Under the Federal Arbitration Act (the U.S.'s codification of the Convention on Recognition and Enforcement of Foreign Arbitral Awards), the U.S. court will enforce the foreign arbitral award unless it finds that one of the seven grounds for refusal set forth in the Convention exist. Apex claimed that the pertinent ground for refusal here was that the arbitral procedure was not in accordance with the parties’ agreement. The 9th Circuit said that this was just wrong, as the agreement allowed either of the venues that were used, and used the term “Claimant,” which could refer to either party. Further, the agreement said nothing of making all claims then be heard in one hearing, and deferred to CIETAC rules on that issue. CIETAC rules said nothing about compelling all claims in a transaction/matter to be brought into one hearing. Thus, the 9th Circuit said that the hearings were definitely inefficient, but they were completely in line with the parties’ contract and with CIETAC rules and there were, therefore, no grounds for refusing enforcement of the award.

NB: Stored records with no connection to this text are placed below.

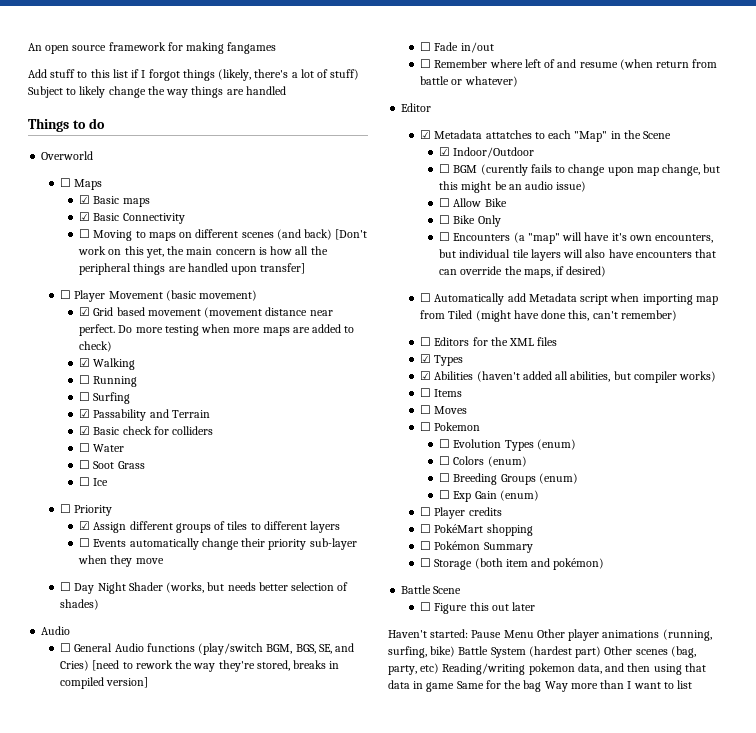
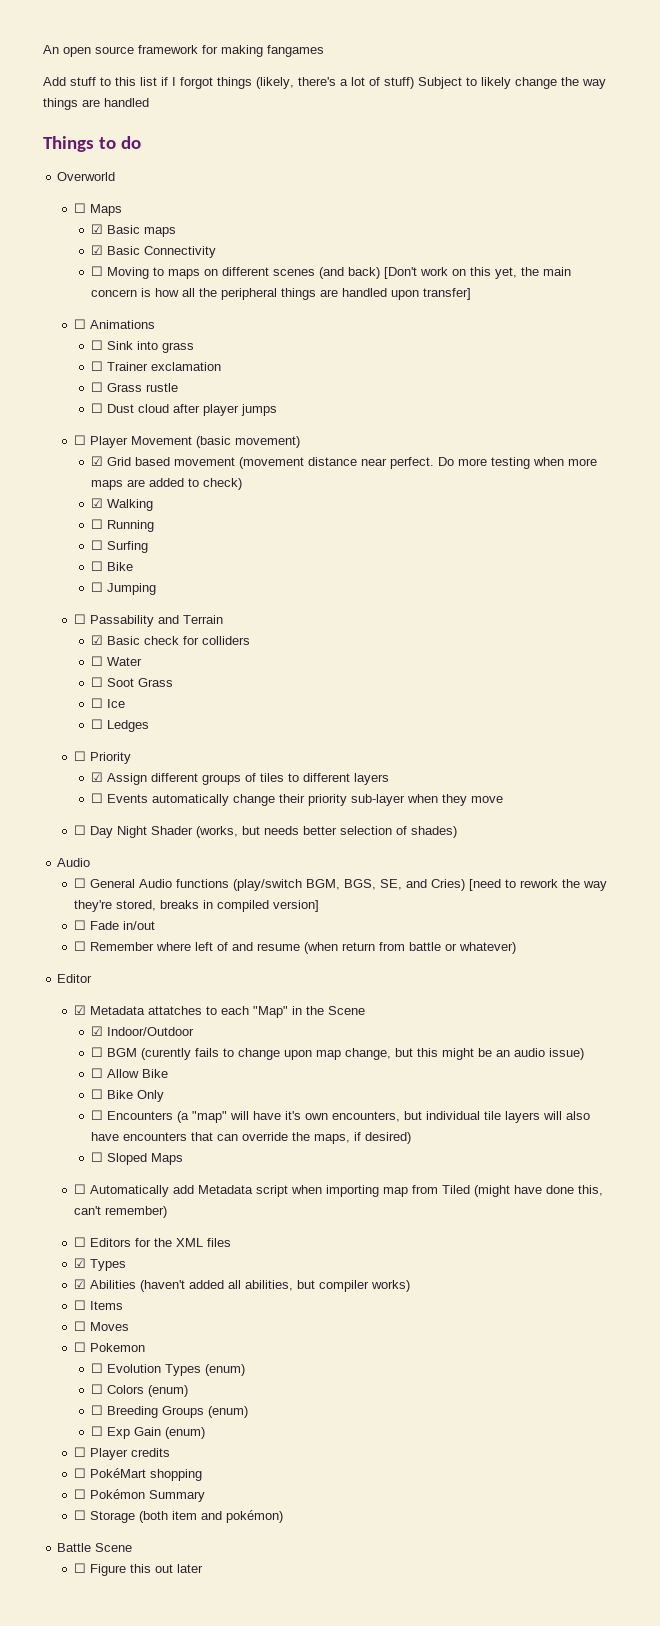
(306, 268) none -> [74,319,156,329] [91,340,195,353] [91,361,222,371] [91,382,179,392] [91,403,278,416] // ☐ Animations // ☐ Sink into grass // ☐ Trainer exclamation // ☐ Grass rustle // ☐ Dust cloud after player jumps
[79,409,91,418] ☑ -> [91,561,134,571] [91,582,157,595] [74,614,87,624] ☐ Bike // ☐ Jumping // ☐
(109, 482) none -> [91,719,150,732] // ☐ Ledges
(607, 271) none -> [91,1152,184,1165] // ☐ Sloped Maps
[388,629,712,641] [388,646,696,658] [388,663,706,675] [388,680,693,692] // Haven't started: Pause Menu Other player animations (running, surfing, bike) Battle System (hardest part) Other scenes (bag, party, etc) Reading/writing pokemon data, and then using that data in game Same for the bag Way more than I want to list -> (204, 1568) none

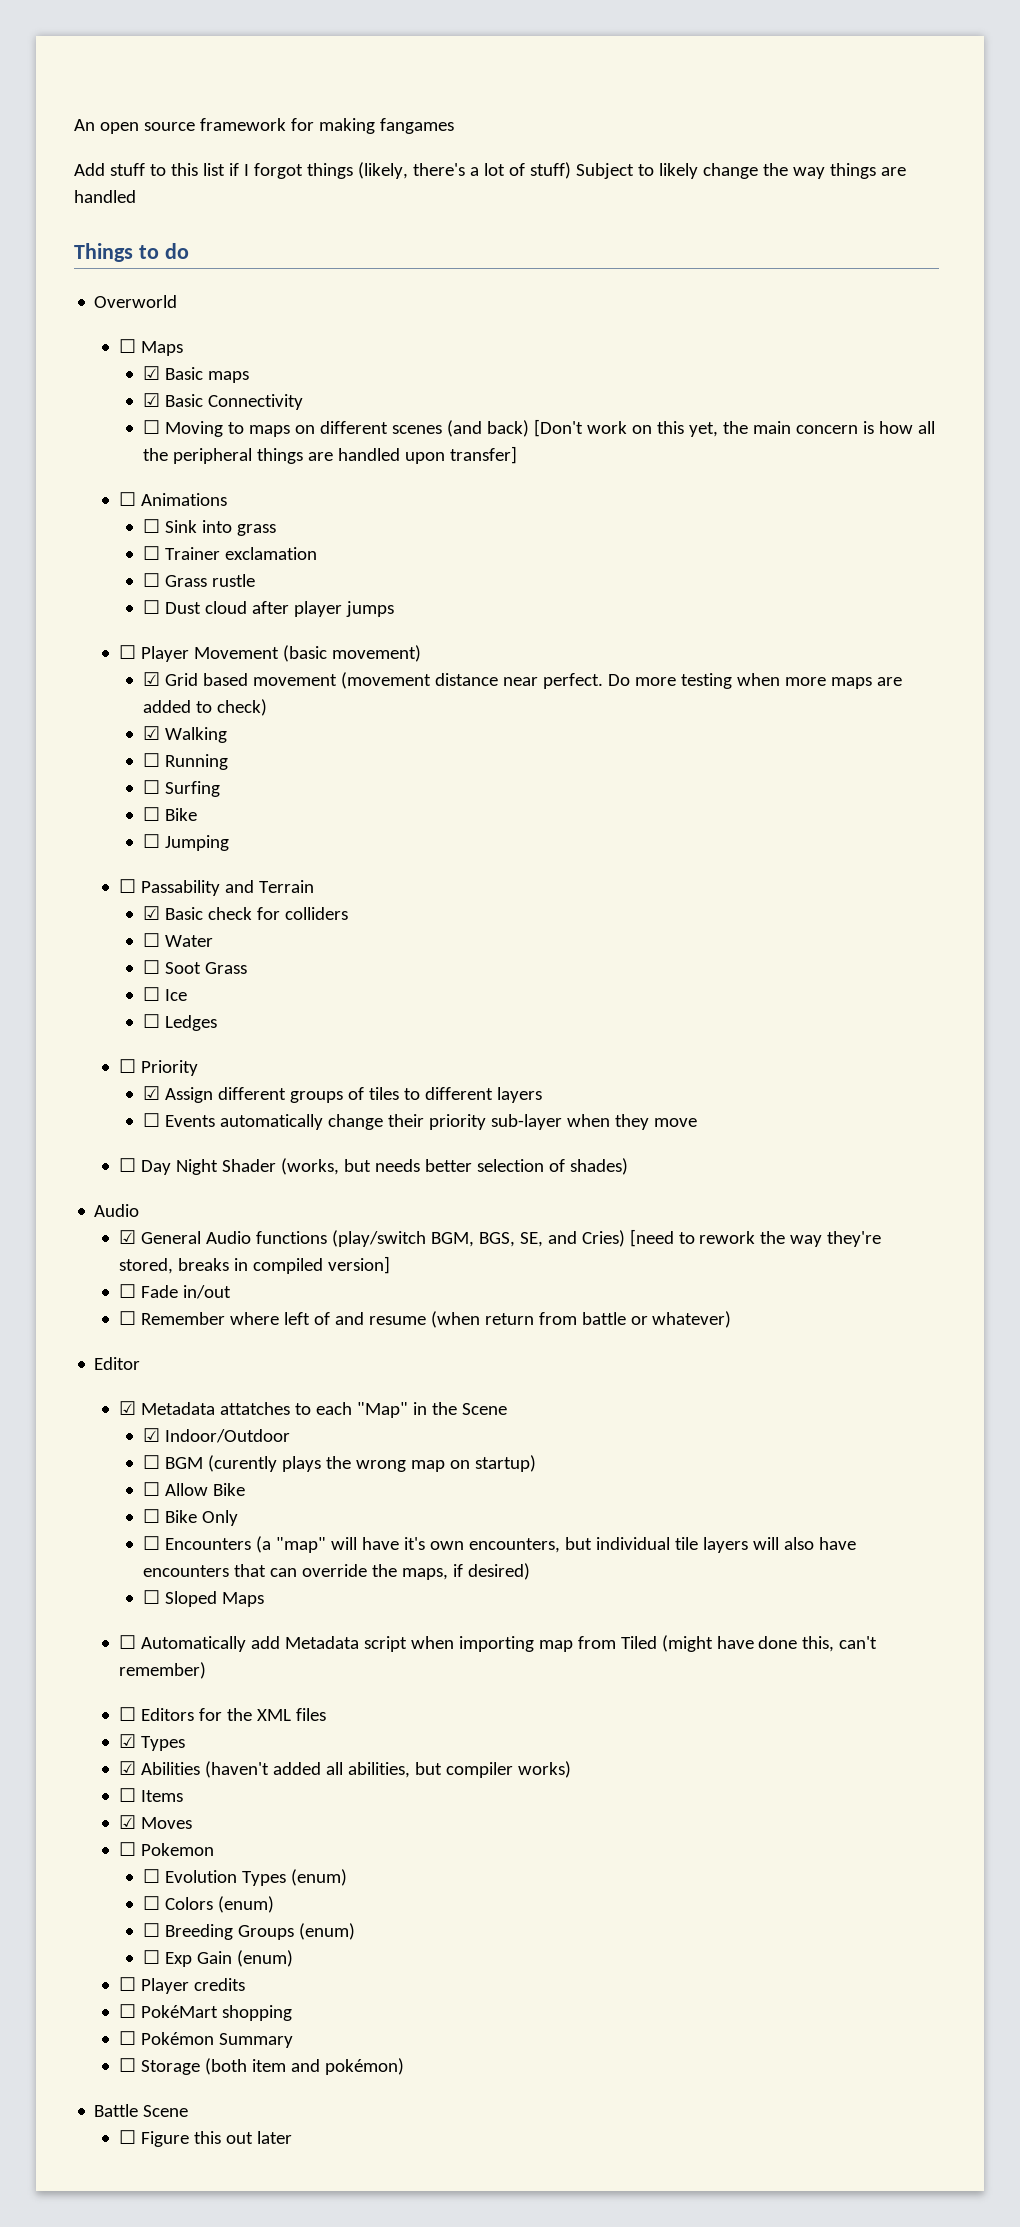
[74,878,87,888] ☐ -> [118,1230,136,1244] ☑
[195,1048,585,1060] fails to change upon map change, but this might be an audio issue) -> [281,1455,536,1472] plays the wrong map on startup)
[74,1321,87,1331] ☐ -> [118,1815,136,1829] ☑

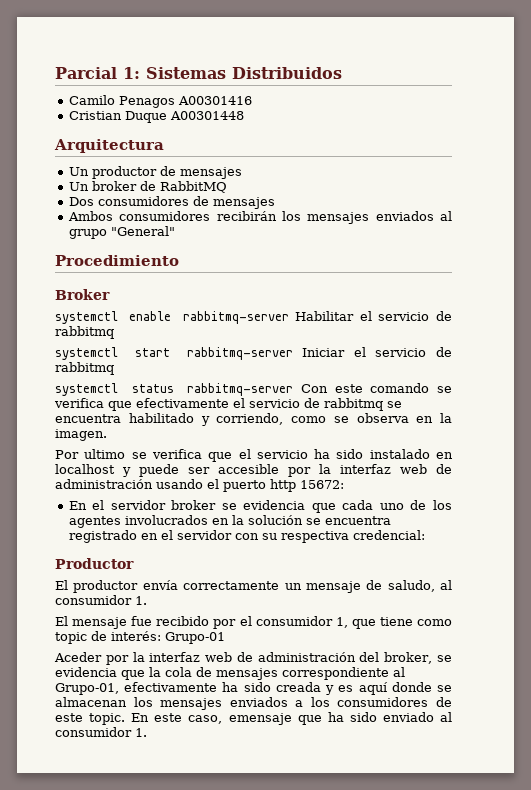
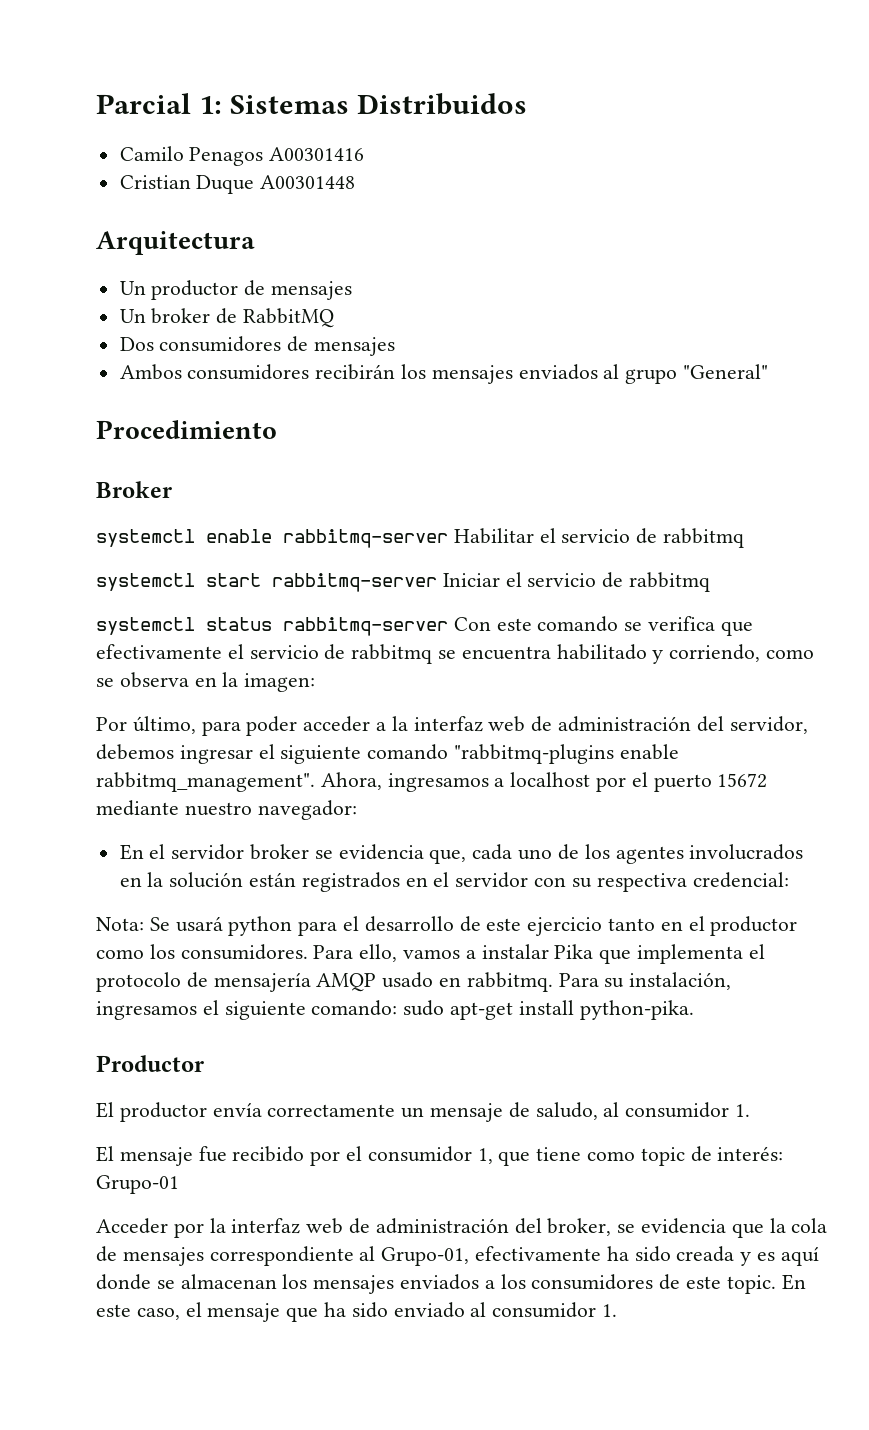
[55,429,107,441] imagen. -> [244,673,316,692] imagen:
[84,449,454,462] [55,464,452,477] [55,479,344,492] ultimo se verifica que el servicio ha sido instalado en localhost y puede ser accesible por la interfaz web de administración usando el puerto http 15672: -> [132,716,808,736] [96,744,679,764] [96,772,768,792] [96,800,357,820] último, para poder acceder a la interfaz web de administración del servidor, debemos ingresar el siguiente comando "rabbitmq-plugins enable rabbitmq_management". Ahora, ingresamos a localhost por el puerto 15672 mediante nuestro navegador:
[311,503,336,513] que -> [429,849,467,864] que,
[305,516,391,525] [68,530,137,543] se encuentra registrado -> [249,872,400,892] están registrados
(425, 535) none -> [96,916,798,936] [96,944,765,964] [96,972,732,992] [96,1000,694,1020] // Nota: Se usará python para el desarrollo de este ejercicio tanto en el productor como los consumidores. Para ello, vamos a instalar Pika que implementa el protocolo de mensajería AMQP usado en rabbitmq. Para su instalación, ingresamos el siguiente comando: sudo apt-get install python-pika.
[54,652,102,662] Aceder -> [96,1218,168,1234] Acceder
[228,713,292,725] emensaje -> [185,1302,281,1322] el mensaje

Bottom line: 1) Be careful in keeping the venue choice open to more than one possibility. Sometimes this won’t matter or it’s advantageous to allow a choice, but it merits more than a passing consideration. 2) Be careful in how you define a “claim” or “claimant.” This is often defined only as “one who has a claim,” but consider dotting the i’s and crossing the t’s to explicitly state that it’s “one who has a claim or a counter-claim against the party making the original claim” (or similar language that fits your situation – this is very quick from the top of my head and needs more wordsmithing). 3) Read (or have litigation counsel read) the arbitrating body’s rules before agreeing to have them arbitrate the claim. Do they allow for multiple claims? For discovery? For any appeal?
There are several landmines that can come up with private international arbitration, but this China National case illustrates why it’s crucial to pay attention to the dispute provision in a contract.